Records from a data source
---+---

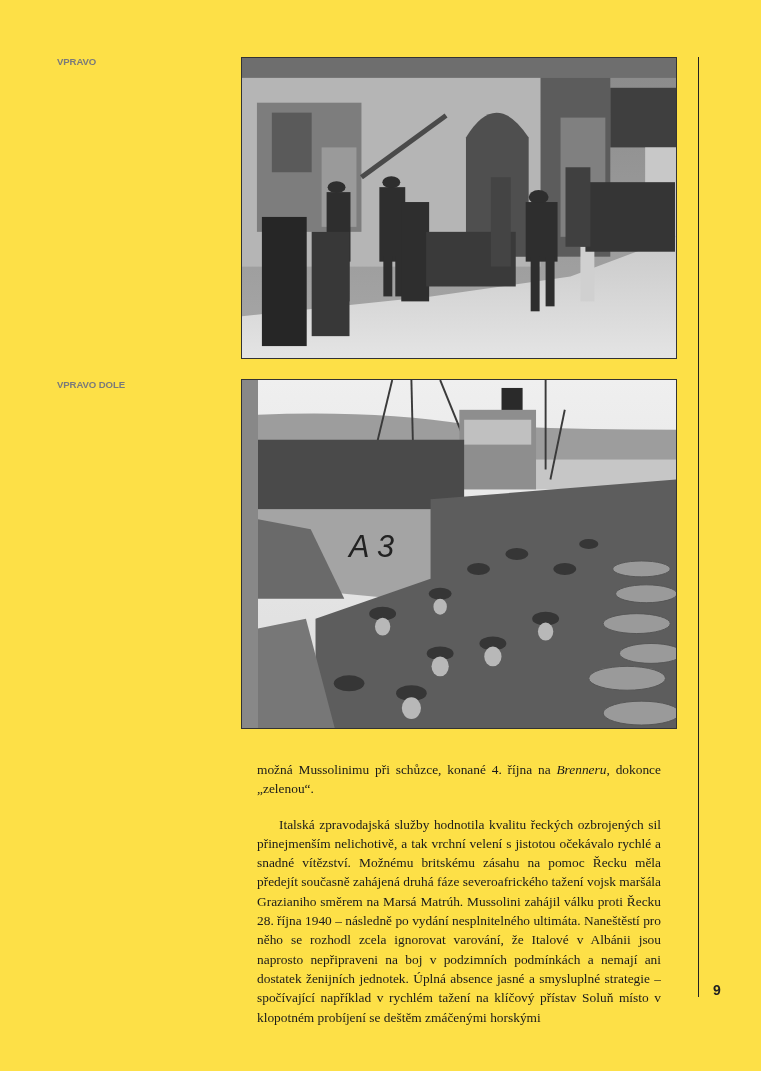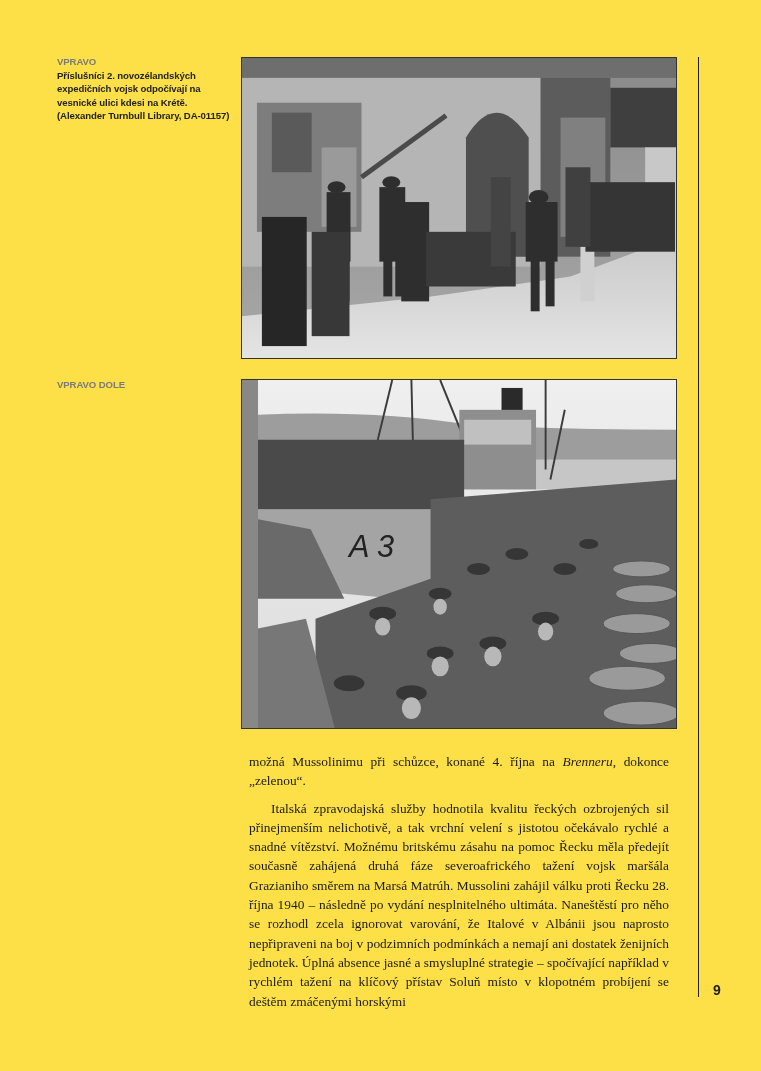--- a/index.html
+++ b/index.html
@@ -32,7 +32,6 @@
 
   <div class="caption" id="caption-1">
     <span class="label">VPRAVO</span>
-    <span class="text">Příslušníci 2. novozélandských expedičních vojsk odpočívají na vesnické ulici kdesi na Krétě. (Alexander Turnbull Library, DA-01157)</span>
   </div>
 
   <div class="photo" id="photo-1">

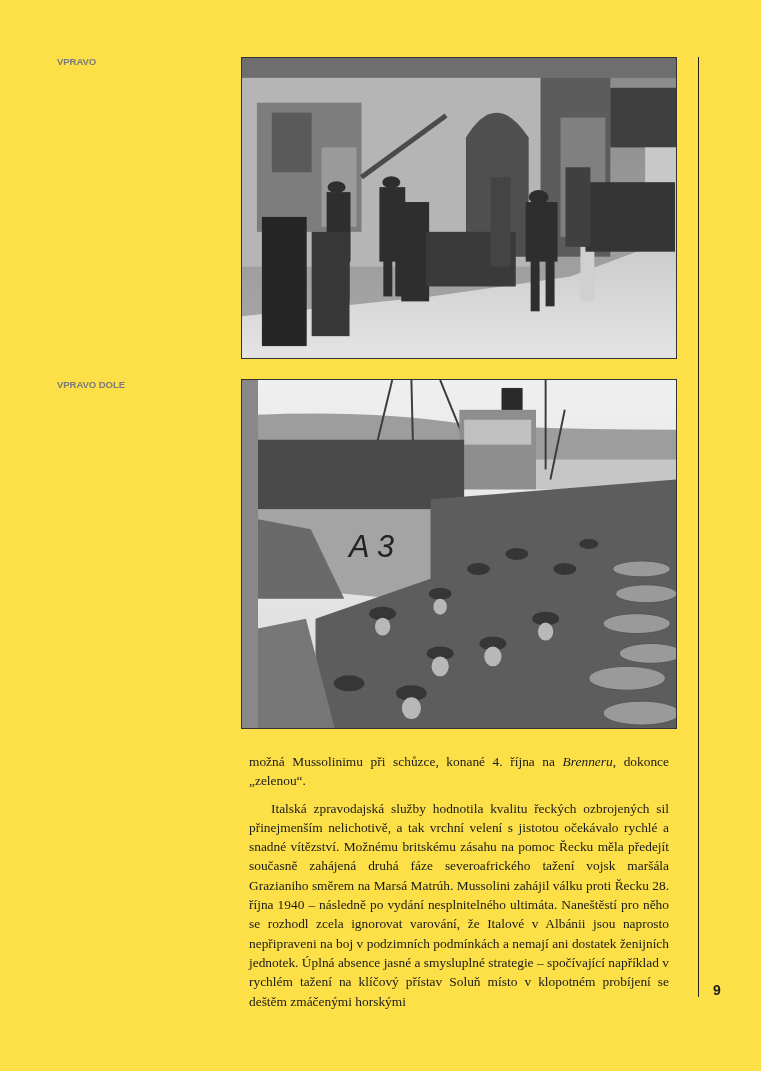--- a/index.html
+++ b/index.html
@@ -18,7 +18,7 @@
   .photo svg { display: block; width: 100%; height: 100%; }
 
   .body-text { position: absolute; left: 241px; top: 744px; width: 436px; font-family: "Liberation Serif", serif; font-size: 13.4px; line-height: 19.3px; color: #1a1a1a; text-align: justify; }
-  .body-text p { margin: 8px; }
+  .body-text p { margin: 16px; }
   .body-text p.indent { text-indent: 22px; }
   .body-text em { font-style: italic; }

---+---

The answer should be all lines from the entries above that hold the word "photo".

### ANSWER TO THIS TASK:
   <div class="photo" id="photo-1">
   .photo svg { display: block; width: 100%; height: 100%; }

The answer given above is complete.